**What you will do:**
Below are the records; copy each line in which "Initialize" occurs.

**Supplied records:**

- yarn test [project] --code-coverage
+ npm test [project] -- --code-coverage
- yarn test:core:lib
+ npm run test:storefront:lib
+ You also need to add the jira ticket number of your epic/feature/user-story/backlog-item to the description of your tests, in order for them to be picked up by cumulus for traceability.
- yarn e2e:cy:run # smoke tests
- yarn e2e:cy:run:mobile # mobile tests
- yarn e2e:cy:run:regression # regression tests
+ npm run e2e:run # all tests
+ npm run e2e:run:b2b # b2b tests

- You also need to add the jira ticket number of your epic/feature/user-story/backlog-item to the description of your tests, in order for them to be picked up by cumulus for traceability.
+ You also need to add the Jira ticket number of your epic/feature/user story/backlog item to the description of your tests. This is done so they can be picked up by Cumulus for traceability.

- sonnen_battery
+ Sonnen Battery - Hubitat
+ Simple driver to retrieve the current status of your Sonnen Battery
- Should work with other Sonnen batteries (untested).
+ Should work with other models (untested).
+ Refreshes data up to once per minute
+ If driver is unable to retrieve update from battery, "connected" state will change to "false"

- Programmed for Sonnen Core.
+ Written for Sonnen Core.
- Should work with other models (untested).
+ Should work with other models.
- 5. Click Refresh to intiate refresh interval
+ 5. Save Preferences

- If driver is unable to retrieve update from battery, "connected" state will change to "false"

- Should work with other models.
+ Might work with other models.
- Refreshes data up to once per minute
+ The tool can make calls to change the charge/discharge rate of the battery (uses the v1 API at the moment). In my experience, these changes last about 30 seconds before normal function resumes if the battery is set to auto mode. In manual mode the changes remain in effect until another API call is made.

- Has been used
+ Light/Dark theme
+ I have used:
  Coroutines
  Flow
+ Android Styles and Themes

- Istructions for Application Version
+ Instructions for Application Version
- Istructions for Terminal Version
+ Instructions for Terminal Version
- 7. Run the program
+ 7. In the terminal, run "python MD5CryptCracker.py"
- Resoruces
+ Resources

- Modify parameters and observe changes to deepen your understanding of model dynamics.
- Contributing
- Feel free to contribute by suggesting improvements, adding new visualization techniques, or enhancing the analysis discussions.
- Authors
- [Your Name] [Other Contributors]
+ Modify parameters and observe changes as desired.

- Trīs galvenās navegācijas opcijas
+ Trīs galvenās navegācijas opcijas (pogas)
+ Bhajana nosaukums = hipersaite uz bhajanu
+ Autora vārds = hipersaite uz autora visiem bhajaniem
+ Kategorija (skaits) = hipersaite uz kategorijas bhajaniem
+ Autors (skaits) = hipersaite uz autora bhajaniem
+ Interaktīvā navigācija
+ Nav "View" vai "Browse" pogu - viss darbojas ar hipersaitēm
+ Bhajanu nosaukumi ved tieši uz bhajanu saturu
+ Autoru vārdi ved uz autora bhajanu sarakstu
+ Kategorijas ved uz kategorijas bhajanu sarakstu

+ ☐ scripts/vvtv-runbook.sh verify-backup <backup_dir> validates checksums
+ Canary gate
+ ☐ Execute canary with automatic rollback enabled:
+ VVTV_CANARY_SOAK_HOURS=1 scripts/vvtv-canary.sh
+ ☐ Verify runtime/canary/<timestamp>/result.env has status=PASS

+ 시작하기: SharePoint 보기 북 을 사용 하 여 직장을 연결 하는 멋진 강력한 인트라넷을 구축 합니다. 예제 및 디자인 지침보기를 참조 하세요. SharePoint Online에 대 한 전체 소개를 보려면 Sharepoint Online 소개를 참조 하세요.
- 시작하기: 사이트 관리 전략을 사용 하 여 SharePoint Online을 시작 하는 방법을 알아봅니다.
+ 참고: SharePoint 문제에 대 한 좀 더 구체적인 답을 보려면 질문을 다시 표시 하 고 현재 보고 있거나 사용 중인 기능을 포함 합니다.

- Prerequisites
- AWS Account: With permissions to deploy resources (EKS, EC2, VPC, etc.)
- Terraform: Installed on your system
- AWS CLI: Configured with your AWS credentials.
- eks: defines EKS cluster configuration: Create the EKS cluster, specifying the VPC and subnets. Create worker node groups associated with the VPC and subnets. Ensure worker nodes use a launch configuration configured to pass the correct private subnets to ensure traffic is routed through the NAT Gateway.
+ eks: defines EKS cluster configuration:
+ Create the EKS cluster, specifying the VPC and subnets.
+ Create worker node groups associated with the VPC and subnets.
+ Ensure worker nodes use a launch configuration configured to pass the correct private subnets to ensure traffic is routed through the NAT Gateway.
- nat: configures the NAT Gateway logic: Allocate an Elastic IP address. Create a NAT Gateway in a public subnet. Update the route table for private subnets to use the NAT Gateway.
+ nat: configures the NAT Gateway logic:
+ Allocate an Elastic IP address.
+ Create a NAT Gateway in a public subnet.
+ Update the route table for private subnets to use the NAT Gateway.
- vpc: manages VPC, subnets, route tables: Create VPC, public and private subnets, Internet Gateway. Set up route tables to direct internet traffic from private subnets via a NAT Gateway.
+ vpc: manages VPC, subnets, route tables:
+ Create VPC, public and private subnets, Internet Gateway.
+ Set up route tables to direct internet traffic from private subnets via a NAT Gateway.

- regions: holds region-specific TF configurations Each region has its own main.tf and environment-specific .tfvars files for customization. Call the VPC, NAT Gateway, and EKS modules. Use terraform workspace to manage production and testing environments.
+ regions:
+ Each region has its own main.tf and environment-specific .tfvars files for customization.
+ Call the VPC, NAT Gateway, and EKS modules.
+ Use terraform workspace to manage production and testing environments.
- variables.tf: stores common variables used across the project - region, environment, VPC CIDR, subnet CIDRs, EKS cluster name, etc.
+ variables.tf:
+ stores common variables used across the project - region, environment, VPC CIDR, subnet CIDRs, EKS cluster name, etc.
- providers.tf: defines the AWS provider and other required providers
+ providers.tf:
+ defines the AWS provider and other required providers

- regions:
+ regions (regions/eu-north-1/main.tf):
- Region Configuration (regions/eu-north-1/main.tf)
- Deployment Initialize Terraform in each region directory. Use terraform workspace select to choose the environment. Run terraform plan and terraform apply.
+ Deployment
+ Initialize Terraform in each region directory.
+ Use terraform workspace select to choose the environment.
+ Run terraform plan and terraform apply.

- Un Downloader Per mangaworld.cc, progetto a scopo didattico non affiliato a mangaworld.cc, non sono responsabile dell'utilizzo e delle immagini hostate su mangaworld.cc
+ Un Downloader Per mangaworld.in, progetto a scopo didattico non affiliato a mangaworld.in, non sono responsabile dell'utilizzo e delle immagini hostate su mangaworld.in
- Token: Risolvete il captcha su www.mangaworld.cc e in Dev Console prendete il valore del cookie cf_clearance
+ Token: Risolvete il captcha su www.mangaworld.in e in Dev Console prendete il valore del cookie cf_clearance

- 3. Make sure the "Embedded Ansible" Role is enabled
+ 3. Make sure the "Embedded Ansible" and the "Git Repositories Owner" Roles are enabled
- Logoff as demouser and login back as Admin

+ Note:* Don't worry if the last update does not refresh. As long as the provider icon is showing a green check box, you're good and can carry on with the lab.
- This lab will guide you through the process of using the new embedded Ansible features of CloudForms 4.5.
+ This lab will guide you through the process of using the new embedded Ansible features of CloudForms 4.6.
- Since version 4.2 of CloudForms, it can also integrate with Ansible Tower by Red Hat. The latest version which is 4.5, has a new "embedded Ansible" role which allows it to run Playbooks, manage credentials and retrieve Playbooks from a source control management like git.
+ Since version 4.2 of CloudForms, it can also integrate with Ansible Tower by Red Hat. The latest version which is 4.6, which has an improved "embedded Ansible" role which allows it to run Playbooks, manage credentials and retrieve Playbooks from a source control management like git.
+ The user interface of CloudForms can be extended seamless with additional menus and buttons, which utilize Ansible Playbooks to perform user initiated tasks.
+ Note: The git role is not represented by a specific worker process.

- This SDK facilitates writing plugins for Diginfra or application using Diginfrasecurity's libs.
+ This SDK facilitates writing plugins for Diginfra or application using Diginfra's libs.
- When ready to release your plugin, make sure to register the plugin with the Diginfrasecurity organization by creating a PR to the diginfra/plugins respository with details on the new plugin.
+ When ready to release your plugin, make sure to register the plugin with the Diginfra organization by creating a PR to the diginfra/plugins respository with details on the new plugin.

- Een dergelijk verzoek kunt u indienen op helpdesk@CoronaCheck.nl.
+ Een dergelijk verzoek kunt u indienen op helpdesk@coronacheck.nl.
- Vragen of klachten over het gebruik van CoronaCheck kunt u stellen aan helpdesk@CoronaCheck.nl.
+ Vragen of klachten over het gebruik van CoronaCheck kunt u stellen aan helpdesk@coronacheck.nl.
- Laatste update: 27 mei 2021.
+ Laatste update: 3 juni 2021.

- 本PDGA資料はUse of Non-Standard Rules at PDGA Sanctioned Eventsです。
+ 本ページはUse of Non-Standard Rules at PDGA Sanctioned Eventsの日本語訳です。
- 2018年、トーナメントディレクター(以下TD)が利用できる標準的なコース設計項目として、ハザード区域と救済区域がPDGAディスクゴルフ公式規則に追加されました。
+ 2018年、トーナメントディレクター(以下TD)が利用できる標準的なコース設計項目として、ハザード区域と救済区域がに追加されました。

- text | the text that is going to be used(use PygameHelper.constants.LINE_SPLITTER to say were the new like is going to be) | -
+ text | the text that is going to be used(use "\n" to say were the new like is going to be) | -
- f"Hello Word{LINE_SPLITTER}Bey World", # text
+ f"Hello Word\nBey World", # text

**Problem solution:**
- Deployment Initialize Terraform in each region directory. Use terraform workspace select to choose the environment. Run terraform plan and terraform apply.
+ Initialize Terraform in each region directory.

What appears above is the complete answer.